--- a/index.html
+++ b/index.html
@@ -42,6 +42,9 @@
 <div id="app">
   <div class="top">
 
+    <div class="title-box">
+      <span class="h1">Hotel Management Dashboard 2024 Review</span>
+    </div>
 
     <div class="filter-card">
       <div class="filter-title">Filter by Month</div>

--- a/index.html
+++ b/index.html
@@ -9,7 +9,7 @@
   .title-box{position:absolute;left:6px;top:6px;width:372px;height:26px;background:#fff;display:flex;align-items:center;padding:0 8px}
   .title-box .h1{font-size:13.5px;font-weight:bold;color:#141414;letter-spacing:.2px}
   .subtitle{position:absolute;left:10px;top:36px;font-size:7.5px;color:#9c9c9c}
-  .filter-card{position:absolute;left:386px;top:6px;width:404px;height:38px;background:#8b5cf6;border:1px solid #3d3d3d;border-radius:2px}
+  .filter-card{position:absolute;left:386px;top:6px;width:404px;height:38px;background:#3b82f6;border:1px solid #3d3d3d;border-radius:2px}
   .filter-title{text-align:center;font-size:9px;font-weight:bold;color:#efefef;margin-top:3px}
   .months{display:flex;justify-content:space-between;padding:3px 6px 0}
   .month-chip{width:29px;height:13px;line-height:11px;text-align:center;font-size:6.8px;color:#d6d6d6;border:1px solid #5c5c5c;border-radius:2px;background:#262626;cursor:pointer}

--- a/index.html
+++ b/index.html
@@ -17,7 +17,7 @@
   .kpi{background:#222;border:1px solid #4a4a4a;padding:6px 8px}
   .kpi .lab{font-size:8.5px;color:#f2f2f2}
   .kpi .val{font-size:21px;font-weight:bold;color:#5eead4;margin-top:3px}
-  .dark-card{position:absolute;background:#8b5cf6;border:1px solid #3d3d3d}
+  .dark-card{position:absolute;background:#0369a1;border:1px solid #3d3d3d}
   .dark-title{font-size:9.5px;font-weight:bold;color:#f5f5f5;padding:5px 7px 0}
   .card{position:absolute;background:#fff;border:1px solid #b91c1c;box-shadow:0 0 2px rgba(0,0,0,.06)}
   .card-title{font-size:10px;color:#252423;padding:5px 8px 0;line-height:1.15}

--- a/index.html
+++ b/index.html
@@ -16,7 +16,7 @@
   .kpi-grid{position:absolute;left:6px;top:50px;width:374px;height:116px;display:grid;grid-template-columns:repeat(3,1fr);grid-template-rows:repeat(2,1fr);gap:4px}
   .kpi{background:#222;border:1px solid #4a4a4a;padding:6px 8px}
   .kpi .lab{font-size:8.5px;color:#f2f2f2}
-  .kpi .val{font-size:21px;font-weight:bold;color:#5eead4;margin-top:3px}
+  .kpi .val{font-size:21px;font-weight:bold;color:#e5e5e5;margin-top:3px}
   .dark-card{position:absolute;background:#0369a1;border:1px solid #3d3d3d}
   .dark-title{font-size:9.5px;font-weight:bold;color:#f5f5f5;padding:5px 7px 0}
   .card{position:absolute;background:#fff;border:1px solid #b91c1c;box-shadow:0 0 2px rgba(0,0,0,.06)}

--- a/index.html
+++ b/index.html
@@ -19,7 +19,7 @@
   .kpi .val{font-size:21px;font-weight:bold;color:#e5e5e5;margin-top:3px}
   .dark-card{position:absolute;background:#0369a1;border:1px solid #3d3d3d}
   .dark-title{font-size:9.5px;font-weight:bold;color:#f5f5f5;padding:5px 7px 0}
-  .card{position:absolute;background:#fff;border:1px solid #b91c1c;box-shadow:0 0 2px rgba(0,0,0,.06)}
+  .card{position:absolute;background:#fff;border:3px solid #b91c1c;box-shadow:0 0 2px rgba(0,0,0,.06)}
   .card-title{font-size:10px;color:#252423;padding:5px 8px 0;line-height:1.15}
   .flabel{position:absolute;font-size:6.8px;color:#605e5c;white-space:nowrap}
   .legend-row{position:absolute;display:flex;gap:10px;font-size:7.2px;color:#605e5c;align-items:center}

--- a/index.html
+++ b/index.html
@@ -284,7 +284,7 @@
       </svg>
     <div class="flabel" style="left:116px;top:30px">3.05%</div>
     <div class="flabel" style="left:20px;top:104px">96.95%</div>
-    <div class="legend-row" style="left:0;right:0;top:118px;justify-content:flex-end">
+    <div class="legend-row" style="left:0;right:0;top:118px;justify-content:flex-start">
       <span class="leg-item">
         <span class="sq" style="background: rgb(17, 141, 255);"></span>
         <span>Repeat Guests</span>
- - - - -
The data above should be copied exactly, with no line omitted.

● Your solution:
--- a/index.html
+++ b/index.html
@@ -42,6 +42,9 @@
 <div id="app">
   <div class="top">
 
+    <div class="title-box">
+      <span class="h1">Hotel Management Dashboard 2024 Review</span>
+    </div>
 
     <div class="filter-card">
       <div class="filter-title">Filter by Month</div>

--- a/index.html
+++ b/index.html
@@ -9,7 +9,7 @@
   .title-box{position:absolute;left:6px;top:6px;width:372px;height:26px;background:#fff;display:flex;align-items:center;padding:0 8px}
   .title-box .h1{font-size:13.5px;font-weight:bold;color:#141414;letter-spacing:.2px}
   .subtitle{position:absolute;left:10px;top:36px;font-size:7.5px;color:#9c9c9c}
-  .filter-card{position:absolute;left:386px;top:6px;width:404px;height:38px;background:#8b5cf6;border:1px solid #3d3d3d;border-radius:2px}
+  .filter-card{position:absolute;left:386px;top:6px;width:404px;height:38px;background:#3b82f6;border:1px solid #3d3d3d;border-radius:2px}
   .filter-title{text-align:center;font-size:9px;font-weight:bold;color:#efefef;margin-top:3px}
   .months{display:flex;justify-content:space-between;padding:3px 6px 0}
   .month-chip{width:29px;height:13px;line-height:11px;text-align:center;font-size:6.8px;color:#d6d6d6;border:1px solid #5c5c5c;border-radius:2px;background:#262626;cursor:pointer}

--- a/index.html
+++ b/index.html
@@ -17,7 +17,7 @@
   .kpi{background:#222;border:1px solid #4a4a4a;padding:6px 8px}
   .kpi .lab{font-size:8.5px;color:#f2f2f2}
   .kpi .val{font-size:21px;font-weight:bold;color:#5eead4;margin-top:3px}
-  .dark-card{position:absolute;background:#8b5cf6;border:1px solid #3d3d3d}
+  .dark-card{position:absolute;background:#0369a1;border:1px solid #3d3d3d}
   .dark-title{font-size:9.5px;font-weight:bold;color:#f5f5f5;padding:5px 7px 0}
   .card{position:absolute;background:#fff;border:1px solid #b91c1c;box-shadow:0 0 2px rgba(0,0,0,.06)}
   .card-title{font-size:10px;color:#252423;padding:5px 8px 0;line-height:1.15}

--- a/index.html
+++ b/index.html
@@ -16,7 +16,7 @@
   .kpi-grid{position:absolute;left:6px;top:50px;width:374px;height:116px;display:grid;grid-template-columns:repeat(3,1fr);grid-template-rows:repeat(2,1fr);gap:4px}
   .kpi{background:#222;border:1px solid #4a4a4a;padding:6px 8px}
   .kpi .lab{font-size:8.5px;color:#f2f2f2}
-  .kpi .val{font-size:21px;font-weight:bold;color:#5eead4;margin-top:3px}
+  .kpi .val{font-size:21px;font-weight:bold;color:#e5e5e5;margin-top:3px}
   .dark-card{position:absolute;background:#0369a1;border:1px solid #3d3d3d}
   .dark-title{font-size:9.5px;font-weight:bold;color:#f5f5f5;padding:5px 7px 0}
   .card{position:absolute;background:#fff;border:1px solid #b91c1c;box-shadow:0 0 2px rgba(0,0,0,.06)}

--- a/index.html
+++ b/index.html
@@ -19,7 +19,7 @@
   .kpi .val{font-size:21px;font-weight:bold;color:#e5e5e5;margin-top:3px}
   .dark-card{position:absolute;background:#0369a1;border:1px solid #3d3d3d}
   .dark-title{font-size:9.5px;font-weight:bold;color:#f5f5f5;padding:5px 7px 0}
-  .card{position:absolute;background:#fff;border:1px solid #b91c1c;box-shadow:0 0 2px rgba(0,0,0,.06)}
+  .card{position:absolute;background:#fff;border:3px solid #b91c1c;box-shadow:0 0 2px rgba(0,0,0,.06)}
   .card-title{font-size:10px;color:#252423;padding:5px 8px 0;line-height:1.15}
   .flabel{position:absolute;font-size:6.8px;color:#605e5c;white-space:nowrap}
   .legend-row{position:absolute;display:flex;gap:10px;font-size:7.2px;color:#605e5c;align-items:center}

--- a/index.html
+++ b/index.html
@@ -284,7 +284,7 @@
       </svg>
     <div class="flabel" style="left:116px;top:30px">3.05%</div>
     <div class="flabel" style="left:20px;top:104px">96.95%</div>
-    <div class="legend-row" style="left:0;right:0;top:118px;justify-content:flex-end">
+    <div class="legend-row" style="left:0;right:0;top:118px;justify-content:flex-start">
       <span class="leg-item">
         <span class="sq" style="background: rgb(17, 141, 255);"></span>
         <span>Repeat Guests</span>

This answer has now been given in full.